PENAL CODE ANN. § 12.31.

Rodriguez claims his conviction should be reversed for four reasons: (1) the trial court

abused its discretion in admitting certain video recordings of the shooting (presented to the jury

as a single compilation video), (2) the trial court erred by submitting a jury charge containing

conflicting application paragraphs, (3) the trial court erred by failing to submit a defense-of-athird-person jury instruction, and (4) Texas law mandating an automatic sentence of life without

parole upon conviction for capital murder is facially unconstitutional.

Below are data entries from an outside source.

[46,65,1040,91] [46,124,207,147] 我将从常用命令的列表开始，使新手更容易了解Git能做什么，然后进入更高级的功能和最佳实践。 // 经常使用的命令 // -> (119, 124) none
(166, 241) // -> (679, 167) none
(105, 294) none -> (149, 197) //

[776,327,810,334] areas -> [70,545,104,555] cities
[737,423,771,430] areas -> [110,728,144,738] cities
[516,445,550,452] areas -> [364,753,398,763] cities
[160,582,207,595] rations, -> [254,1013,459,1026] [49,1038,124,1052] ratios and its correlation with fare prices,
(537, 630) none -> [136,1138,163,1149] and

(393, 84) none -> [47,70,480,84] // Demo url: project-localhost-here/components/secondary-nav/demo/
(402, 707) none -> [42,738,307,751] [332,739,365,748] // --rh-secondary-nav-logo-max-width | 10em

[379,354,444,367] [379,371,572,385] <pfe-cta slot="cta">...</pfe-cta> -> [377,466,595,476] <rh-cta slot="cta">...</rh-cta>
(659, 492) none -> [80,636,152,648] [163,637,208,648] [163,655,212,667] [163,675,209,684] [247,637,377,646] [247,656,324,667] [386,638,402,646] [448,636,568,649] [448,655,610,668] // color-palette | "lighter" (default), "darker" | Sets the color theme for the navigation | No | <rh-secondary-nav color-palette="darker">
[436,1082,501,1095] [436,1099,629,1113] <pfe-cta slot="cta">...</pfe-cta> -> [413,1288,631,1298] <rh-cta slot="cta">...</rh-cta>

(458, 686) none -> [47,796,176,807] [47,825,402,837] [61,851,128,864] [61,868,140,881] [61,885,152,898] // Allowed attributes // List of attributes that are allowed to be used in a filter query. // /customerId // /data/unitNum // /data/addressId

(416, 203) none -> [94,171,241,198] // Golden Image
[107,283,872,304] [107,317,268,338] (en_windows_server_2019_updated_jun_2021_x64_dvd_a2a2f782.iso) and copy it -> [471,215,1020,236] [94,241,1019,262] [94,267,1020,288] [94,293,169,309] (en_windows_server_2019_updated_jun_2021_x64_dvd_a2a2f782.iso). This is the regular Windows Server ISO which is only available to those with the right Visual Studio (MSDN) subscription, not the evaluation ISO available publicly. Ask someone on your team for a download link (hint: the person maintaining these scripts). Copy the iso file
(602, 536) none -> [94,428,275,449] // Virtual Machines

We conclude that the trial court did not err in admitting the video compilation or in

submitting the jury charge and Rodriguez did not preserve error regarding his requested jury

instruction or his claim of unconstitutionality. Even so, we modify the trial court’s judgment

(1) to reflect that the punishment was assessed by the trial court and (2) that punishment was a

mandatory life sentence without parole. As modified, we affirm the trial court’s judgment.

I. Background

The murders for which Rodriguez was convicted took place in Clara Marie Liscano’s

backyard in Longview, Texas, just before 3:00 a.m. on June 10, 2023. The two men who were

killed were Aleksei Gamez, Liscano’s boyfriend, and Aleksei’s brother, Alexander Gamez.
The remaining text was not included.